An interesting trick for handling line numbers in little languages

April 20, 2015

One of the moderately annoying issues you have to deal with when writing a lexer for a language is handling line numbers. Being able to report line numbers is important for passably good error messages, but actually doing this can be a pain in the rear end.

The usual straightforward way is to have your lexer keep track of the current line number and make it available to higher levels on demand. One problem this runs into is that the lexer's current position is not necessarily where the error actually is. The simple case is languages that don't allow multi-line constructs, but even here you can wind up off by a line in some situations.
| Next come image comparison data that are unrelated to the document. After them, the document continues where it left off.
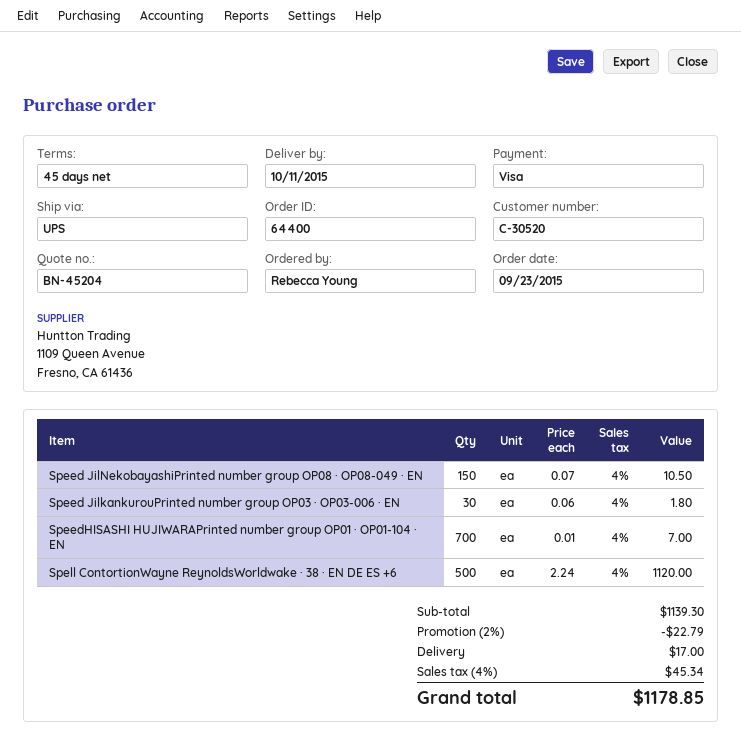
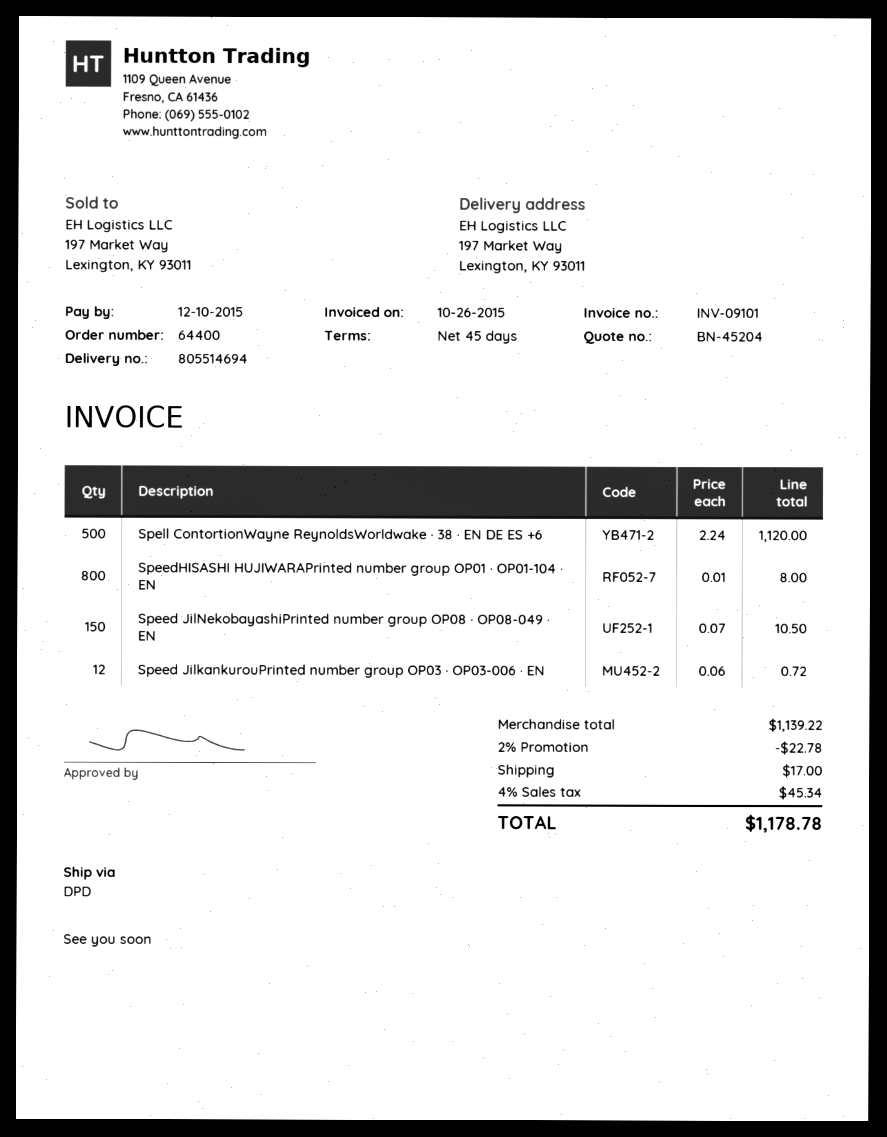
shipping method: UPS -> DPD
Speed JilkankurouPrinted number group OP03 · OP03-006 · EN: 30 x 0.06 = 1.80 -> 12 x 0.06 = 0.72
SpeedHISASHI HUJIWARAPrinted number group OP01 · OP01-104 · EN: 700 x 0.01 = 7.00 -> 800 x 0.01 = 8.00
subtotal: 1139.30 -> 1139.22
discount: 2% = 22.79 -> 2% = 22.78
total: 1178.85 -> 1178.78

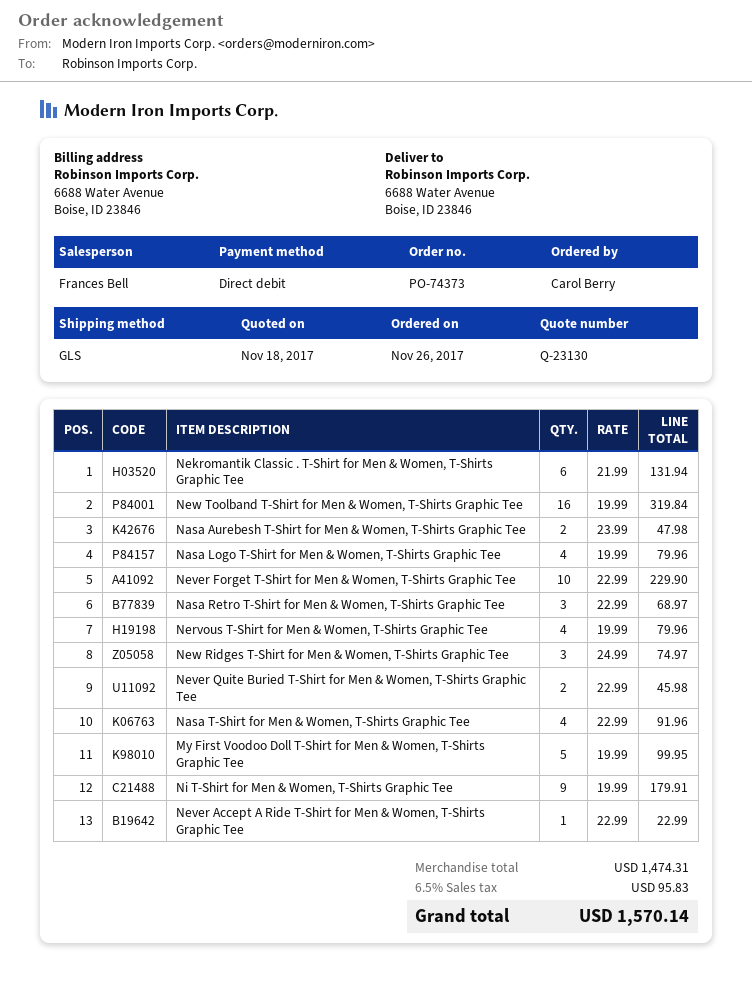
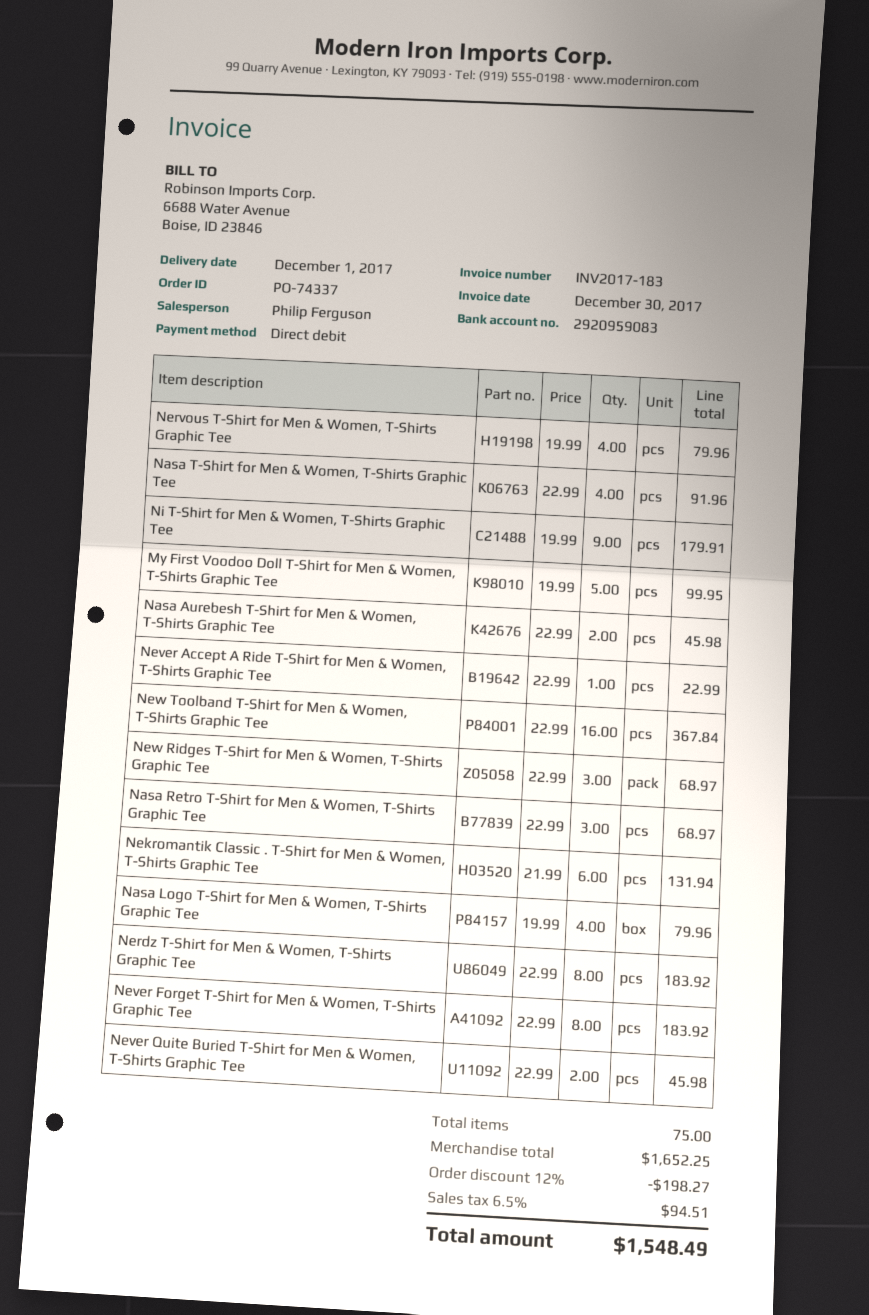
order number: PO-74373 -> PO-74337
sales rep: Frances Bell -> Philip Ferguson
New Toolband T-Shirt for Men & Women, T-Shirts Graphic Tee: 16 x 19.99 = 319.84 -> 16 x 22.99 = 367.84
Nasa Aurebesh T-Shirt for Men & Women, T-Shirts Graphic Tee: 2 x 23.99 = 47.98 -> 2 x 22.99 = 45.98
Never Forget T-Shirt for Men & Women, T-Shirts Graphic Tee: 10 x 22.99 = 229.90 -> 8 x 22.99 = 183.92
New Ridges T-Shirt for Men & Women, T-Shirts Graphic Tee: 3 x 24.99 = 74.97 -> 3 x 22.99 = 68.97
Nerdz T-Shirt for Men & Women, T-Shirts Graphic Tee: none -> 8 x 22.99 = 183.92
subtotal: 1474.31 -> 1652.25
discount: none -> 12% = 198.27
tax: 6.5% = 95.83 -> 6.5% = 94.51
total: 1570.14 -> 1548.49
A more sophisticated approach is to include the line number (and perhaps the position in the line) as part of what you return for every token. Both the parser and the lexer can then use this to report accurate positions for everything without any problems, although the lexer still has to keep counting lines and so on.

Somewhat recently I wound up writing a lexer in Go as part of a project, and I modeled it after Rob Pike's presentation on lexing in Go. Pike's lexer uses an interesting low-rent trick for handling line numbers, although it's one that's only suitable for use with a little language. Pike's lexer is given the entire source code to lex at once, so rather than explicitly tracking line numbers it just tracks the absolute character position in the source code (which it needs anyways) and includes this absolute character position as part of the tokens. If you turn out to need the line number, you call back to the lexer with the character position and the lexer counts how many newlines there are between the start of the source and the position.

Ever since I saw it this has struck me as a really clever approach if you can get away with it. Not only is it really easy to implement, but it's optimized for the common case of not needing the line number at all because you're parsing something without errors. Now that I've run into it, I'll probably reuse it in all future little language lexers.

Note that this isn't a general approach for several reasons. First, serious lexers are generally stream lexers that don't first read all of the source code into memory. Second, many languages routinely want line number information for things like profiling, debugging, and exception traces (and all of these uses are well after lexing has finished). That's why I say Pike's approach here is best for little languages, where it's common to read all of the source in at once for simplicity and you generally don't have those issues.

(If I was dealing with a 'bigger' language, I think that today I would take the approach of returning the line number as part of every token. It bulks up the returned token a bit but having the line number information directly in the token makes your life simpler in the long run, as I found out from the Go parser I wrote.)